Copy out each line below that has the word "Documentation" in it.
START THE DATA
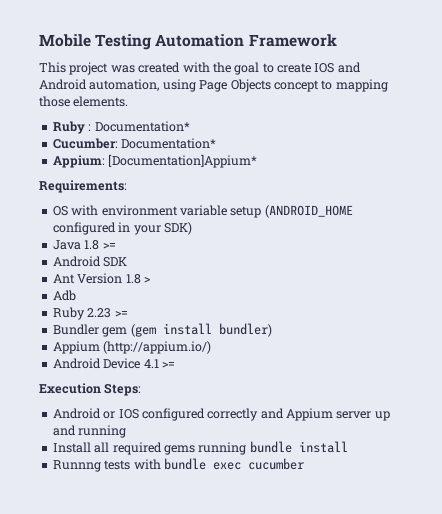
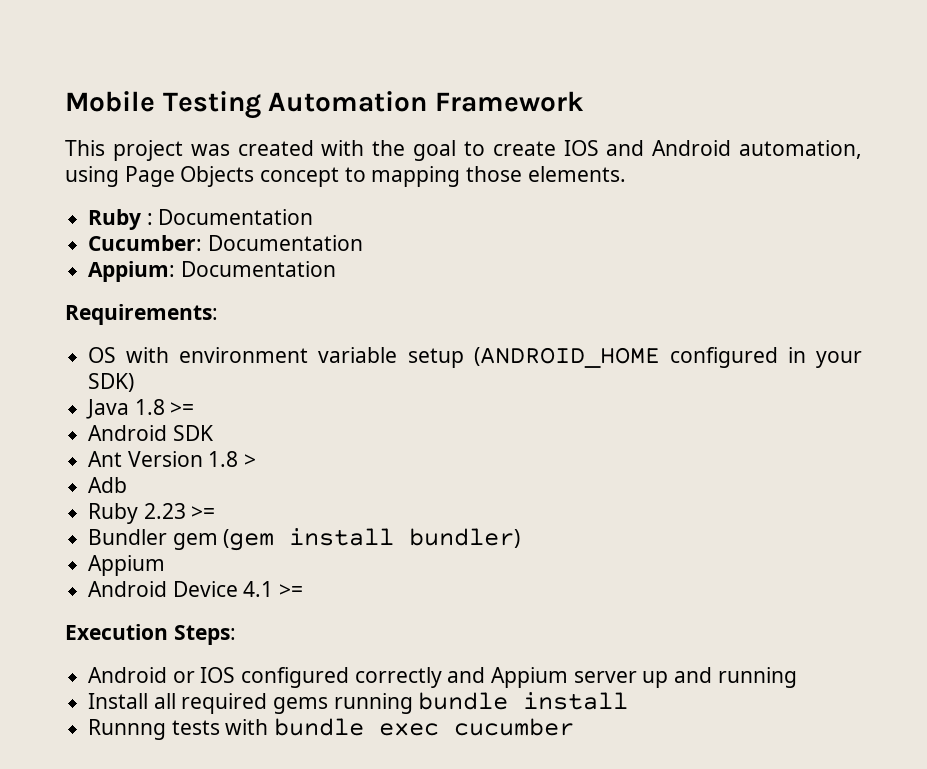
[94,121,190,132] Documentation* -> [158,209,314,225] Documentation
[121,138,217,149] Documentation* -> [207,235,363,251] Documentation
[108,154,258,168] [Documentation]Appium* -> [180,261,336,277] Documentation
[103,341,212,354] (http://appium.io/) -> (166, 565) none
END THE DATA
START THE DATA
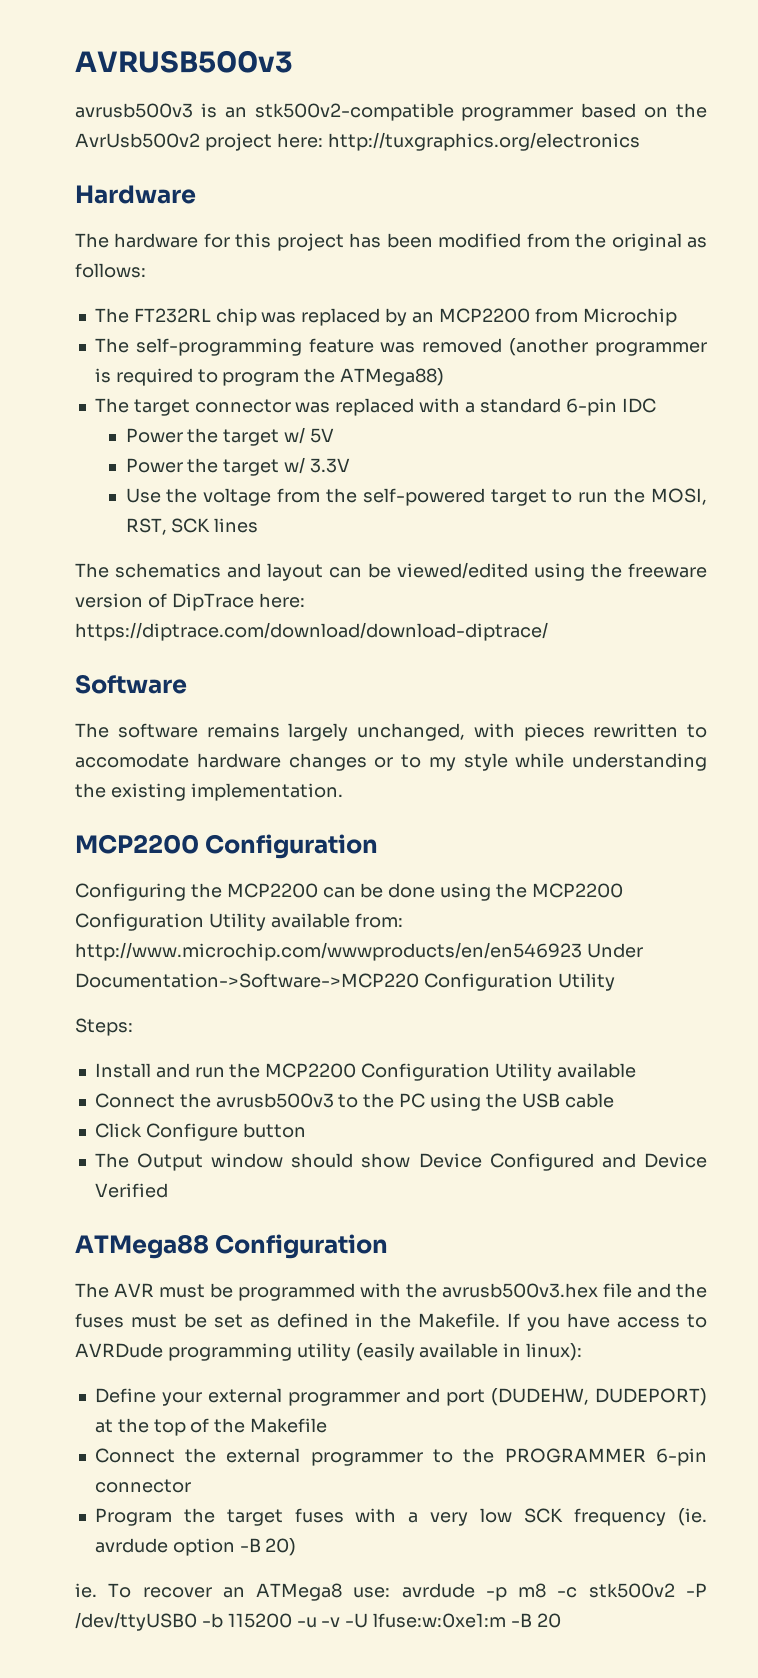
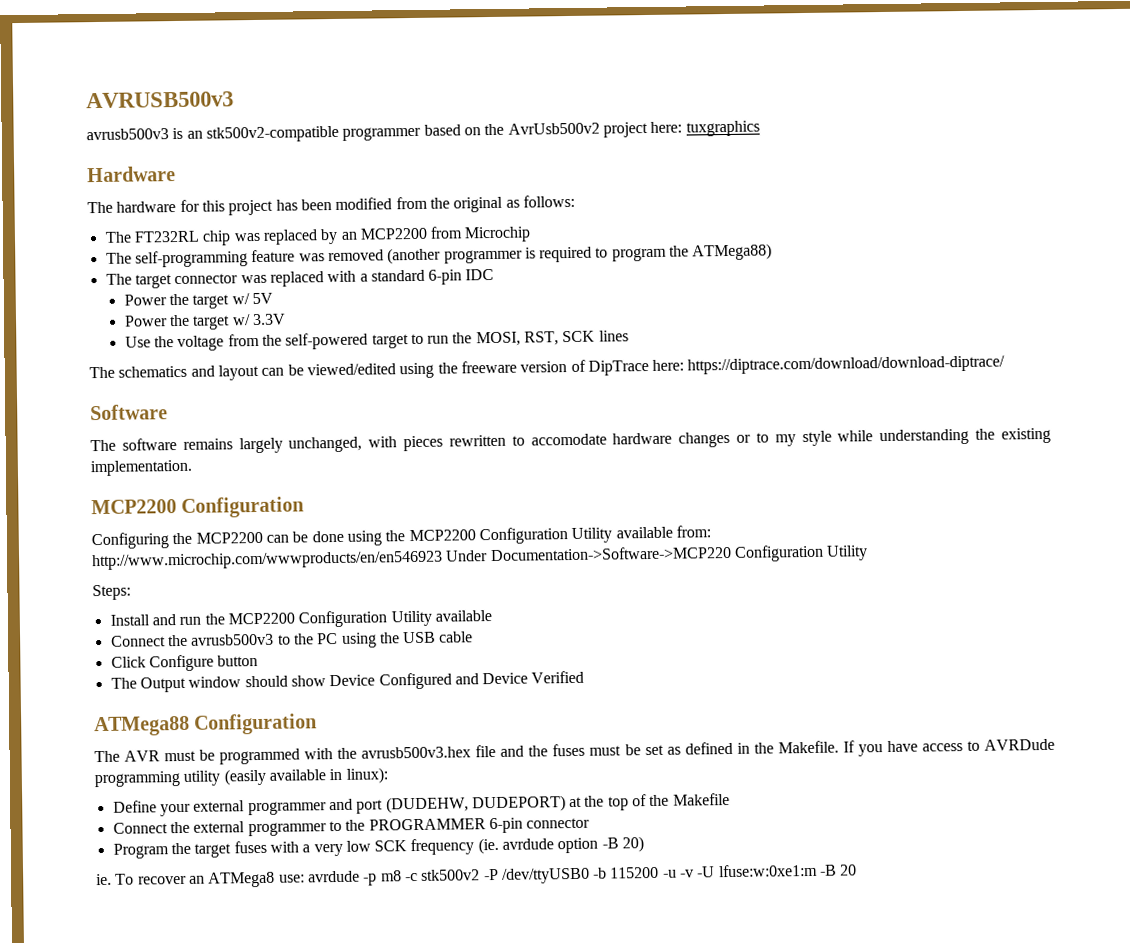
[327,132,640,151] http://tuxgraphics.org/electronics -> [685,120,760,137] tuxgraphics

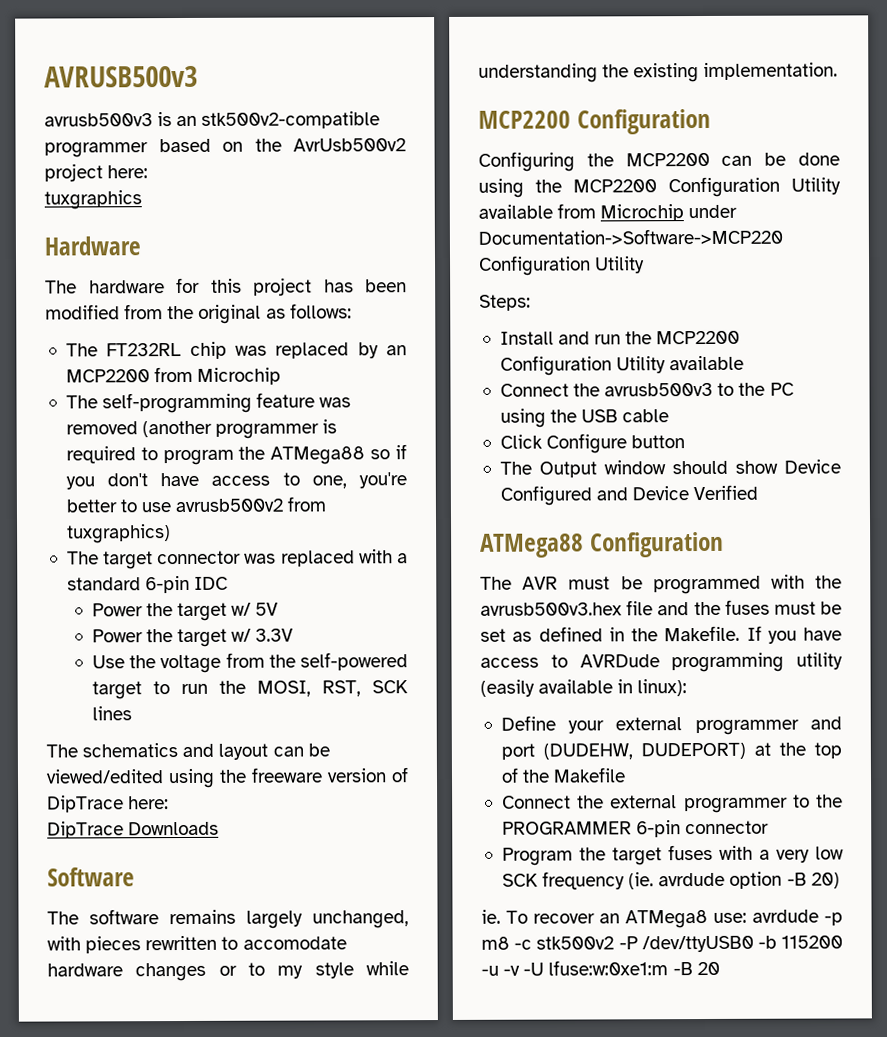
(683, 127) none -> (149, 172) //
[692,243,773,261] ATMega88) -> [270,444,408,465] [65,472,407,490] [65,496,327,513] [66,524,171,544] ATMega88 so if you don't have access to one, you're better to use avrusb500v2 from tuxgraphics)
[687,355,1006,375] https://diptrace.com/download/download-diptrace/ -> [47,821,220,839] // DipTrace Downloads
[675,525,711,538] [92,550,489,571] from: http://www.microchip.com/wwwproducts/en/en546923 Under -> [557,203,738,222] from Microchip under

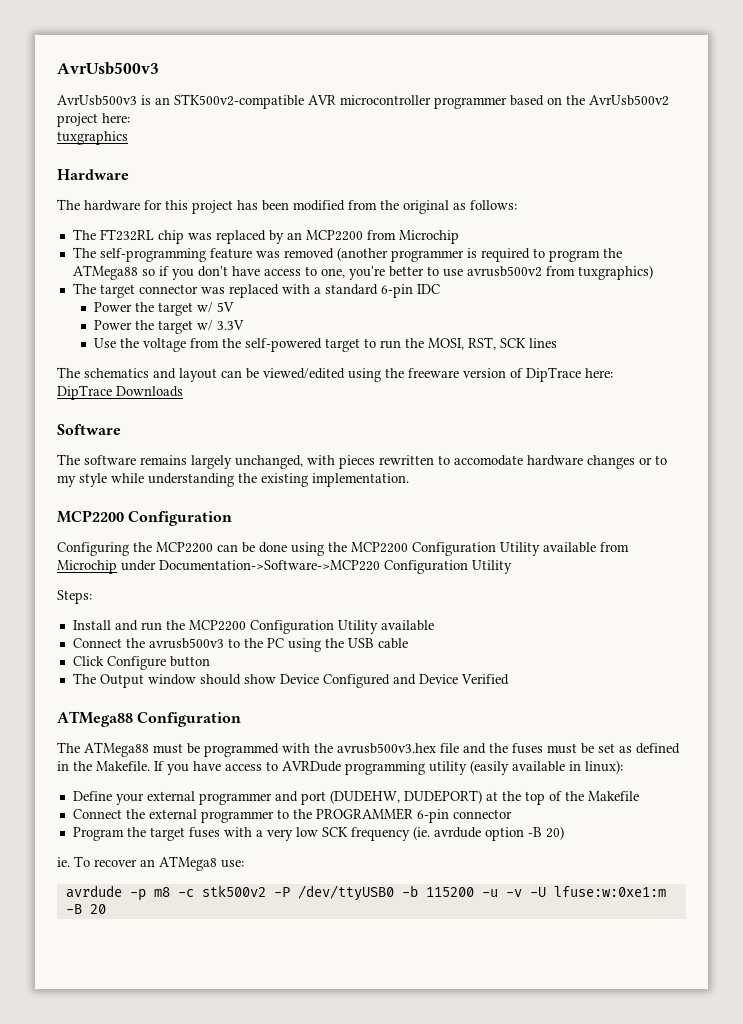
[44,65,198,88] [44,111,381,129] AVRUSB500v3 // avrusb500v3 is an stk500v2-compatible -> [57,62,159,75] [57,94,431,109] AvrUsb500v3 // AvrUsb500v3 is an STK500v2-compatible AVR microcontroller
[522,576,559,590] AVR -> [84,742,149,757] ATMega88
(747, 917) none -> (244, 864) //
END THE DATA
» **ANSWER SECTION**:
[94,121,190,132] Documentation* -> [158,209,314,225] Documentation
[121,138,217,149] Documentation* -> [207,235,363,251] Documentation
[108,154,258,168] [Documentation]Appium* -> [180,261,336,277] Documentation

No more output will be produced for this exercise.